The Legislature Tuesday approved keeping secret the identities of the companies that provide drugs for executions even as the Department of Corrections is preparing to destroy its stockpile of 13 vials because it expires this month.

Such information as the expiration date — which was obtained in an open records request by The Atlanta Journal-Constitution — could be withheld from the public if Gov. Nathan Deal signs House Bill 122. The proposed law, which Corrections officials sought, would make the identities of those who make and supply the lethal injection drug a “state secret,” which means Georgia would have the discretion to hide the information.

The proposed law also makes a state secret the names of prison staff who carry out executions. For decades, the Georgia has kept the names of security staff secret. It would now shield the names of private doctors the prison system hires to carry out executions.

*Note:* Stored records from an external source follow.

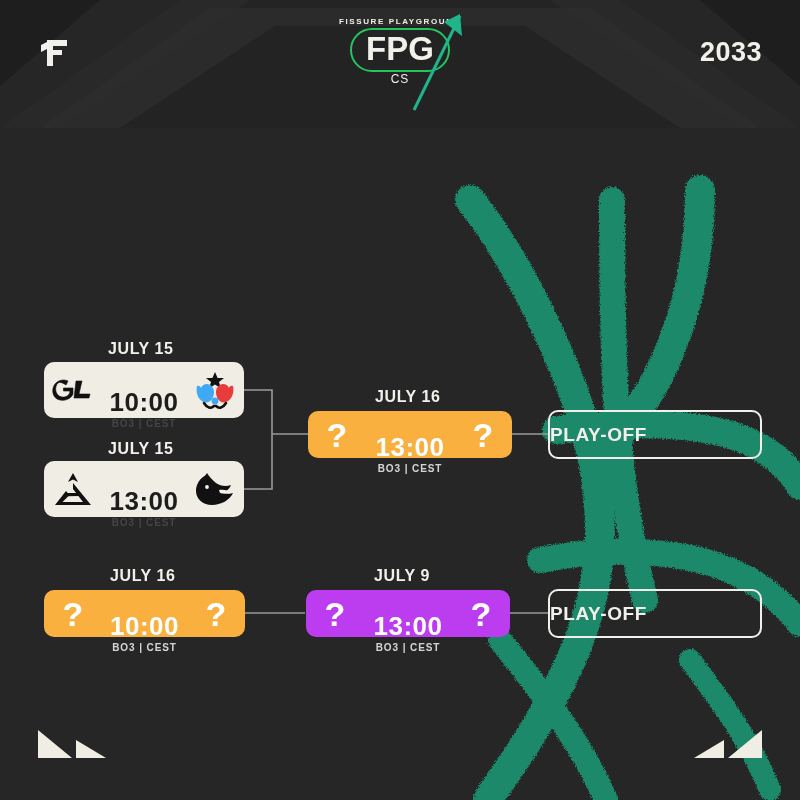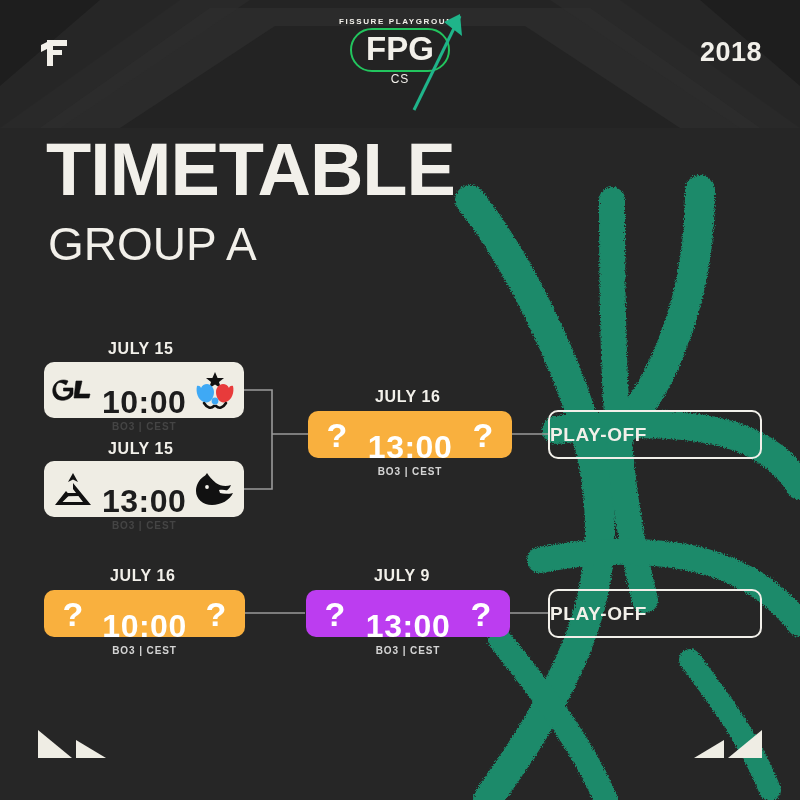"2018" div.year { text: 2018 -> 2033 }
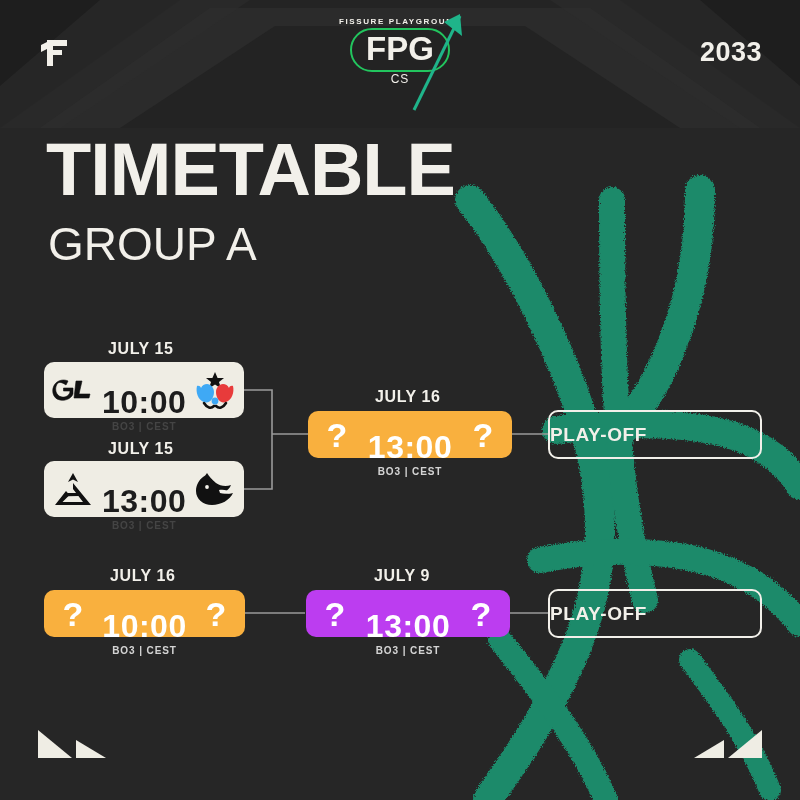"TIMETABLE" div.title-block { html: <div> <div>TIMETABLE</div> <div>GROUP A</div> </div> -> none }
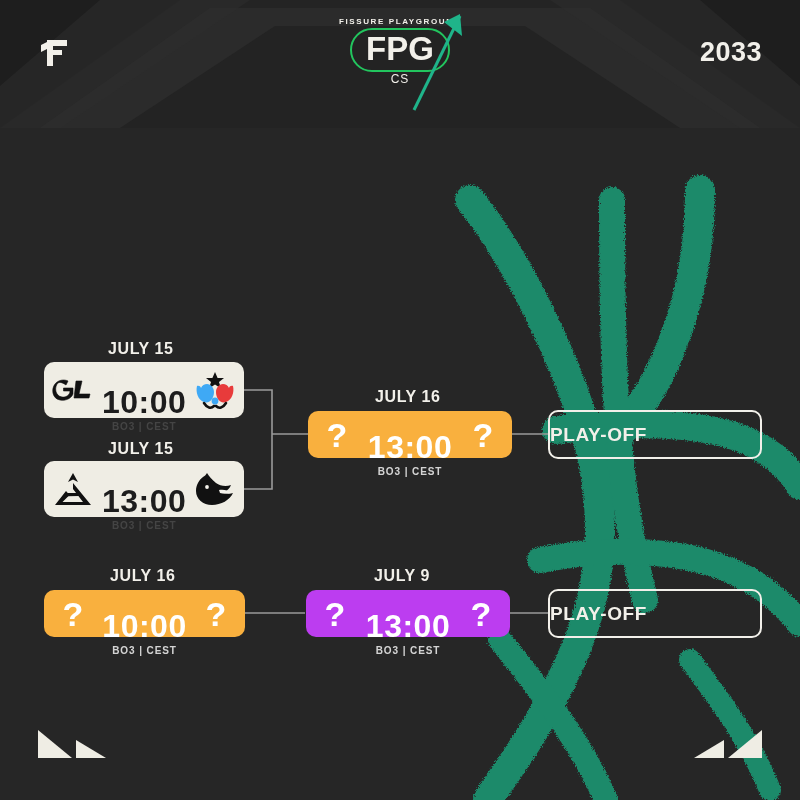"10:00" .time { font-size: 32px -> 26px }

The legislation should make it easier for Georgia to obtain lethal-injection drugs as companies worldwide, in the face of strong criticism from opponents of capital punishment, have either stopped making lethal injection drugs or forbidden such drugs from being used for executions. Just two years ago, it was disclosed that the state Department of Corrections had resorted to obtaining its supply of one drug used in the lethal-injection process from Dream Pharma, a company that operated in the back of a storefront driving school in London.

The legislation is also expected to make it more difficult for lawyers representing death-row inmates to challenge the state’s lethal-injection process.

Richard Dieter, executive of the Death Penalty Information Center in Washington, which opposes capital punishment, said states are running out of options because of the politics of the death penalty.

“Doing things in secrecy, that’s a slippery slope,” Dieter said.

Sara Totonchi, executive director of the Southern Center for Human Rights, said the legislation that won final passage Tuesday “completely undermines the transparency and accountability of the government’s role in the grievous act of extinguishing human life, a role that should be subject to the most stringent public oversight available in the legal system.”

DOC and the bill’s sponsor, Rep. Kevin Tanner, R-Dawsonville, said the state needed to shield those who participate in executions from being harassed or ostracized in the community. Tanner, a former Department of Corrections board member, said the companies that supply the drugs “are very reluctant to participate in this process because of harassment and threats.”

DOC has had problems with expiring drugs before.

The issue of securing drugs for lethal injections began two years ago when Hospira Inc. said it would no longer make sodium thiopental, one of the three drugs Georgia and other states used at the time. Lawmakers in Italy, home of the company’s new factory, were demanding assurances that the sodium thiopental Hospira made would not be used in executions.

Lundbeck Inc., which makes pentobarbital that replaced sodium thiopental, is based in Denmark, another country where anti-death penalty sentiments are strong. Lundbeck will allow the distribution of the barbiturate only if it will not be used in an execution.

A spokeswoman for state Attorney General Sam Olens, a strong advocate for open government, declined to comment because the governor has not signed the bill and because the office will have to defend the new law if there is a court challenge.